The funding, co-led by Braidwell LP and Collective Global, adds to a $200 million seed round earlier this year from Flagship Pioneering, bringing Lila’s total raised to nearly $450 million.

At the heart of the effort are AI Science Factories: automated labs that integrate reinforcement learning, simulations, and robotics. According to the company, its first factory has already run hundreds of thousands of AI-driven experiments, yielding discoveries in life sciences, chemistry, and materials science. Lila argues that by closing the loop between reasoning and real-world verification, it can shrink research timelines from years to days.

Applications span multiple fields. In medicine, Lila says its AI agents can design novel proteins, nucleic acids, and diagnostics in hours instead of weeks. In materials science, its systems are being applied to catalysts, thin films, and ultra-stable metals, with implications for clean energy and advanced manufacturing.
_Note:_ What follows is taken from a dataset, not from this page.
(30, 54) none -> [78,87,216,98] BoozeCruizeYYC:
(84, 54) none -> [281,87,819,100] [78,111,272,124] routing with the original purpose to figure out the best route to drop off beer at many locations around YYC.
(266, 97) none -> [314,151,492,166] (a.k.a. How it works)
The company also sees opportunities in computing and energy systems, where new materials could unlock efficiency gains.

The Series A drew backing from a broad investor group including General Catalyst, March Capital, the Mathers Foundation, Modi Ventures, NGS Super, the State of Michigan Retirement System, Altitude Life Science Ventures, Alumni Ventures, ARK Venture Fund, Common Metal, Flagship Pioneering, and a wholly owned subsidiary of Abu Dhabi Investment Authority (ADIA). Endpoints News has reported the total could climb toward $300 million as additional tranches are finalized.

Lila is led by Geoffrey von Maltzahn, a Flagship partner, with Harvard geneticist George Church serving as Chief Scientist. The company plans to expand into Boston, San Francisco, and London, building additional Science Factories and hiring across AI research, robotics, biology, chemistry, and materials science.
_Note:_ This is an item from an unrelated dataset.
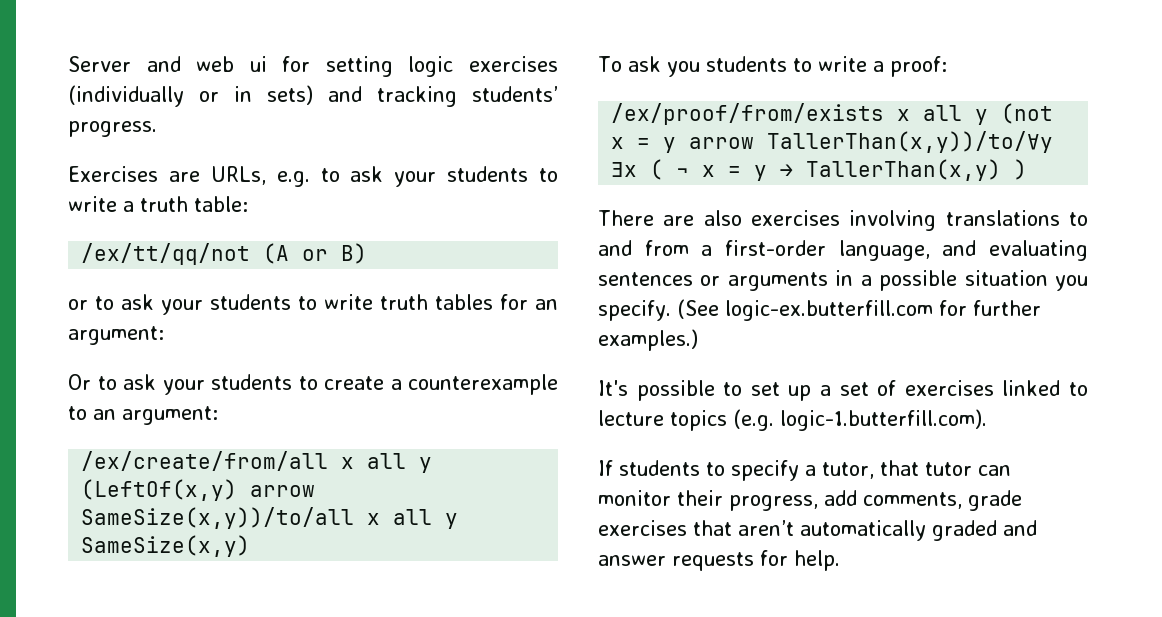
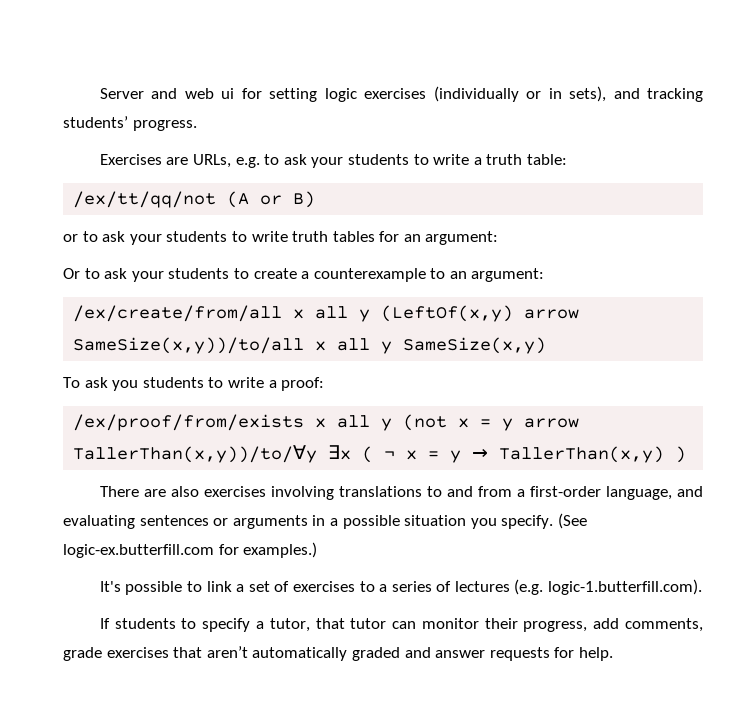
[267,85,313,105] sets) -> [569,86,607,102] sets),
[972,300,1041,316] further -> (239, 549) none
[750,382,812,401] set up -> [206,581,232,592] link
[1002,380,1088,396] [598,410,727,431] linked to lecture topics -> [359,581,510,592] to a series of lectures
Lila’s push to build what it calls “scientific superintelligence” reflects a wider momentum across the life sciences industry: the move toward autonomous or semi-autonomous research labs. The idea is simple in theory but radical in practice — closing the loop between AI-driven hypotheses and physical experiments so that machines can both reason and verify at scale.

Several companies are already testing versions of this model. Insilico Medicine, founded in 2014, has spent years developing what it brands as Pharma.AI, a suite of platforms for drug target discovery, molecule design, and clinical outcome prediction. More recently it has begun integrating those digital tools with a robotics lab designed to handle cell culture, high-throughput screening, sequencing, and imaging. The aim, much like Lila’s, is to create a feedback loop in which experimental results continually refine AI predictions. 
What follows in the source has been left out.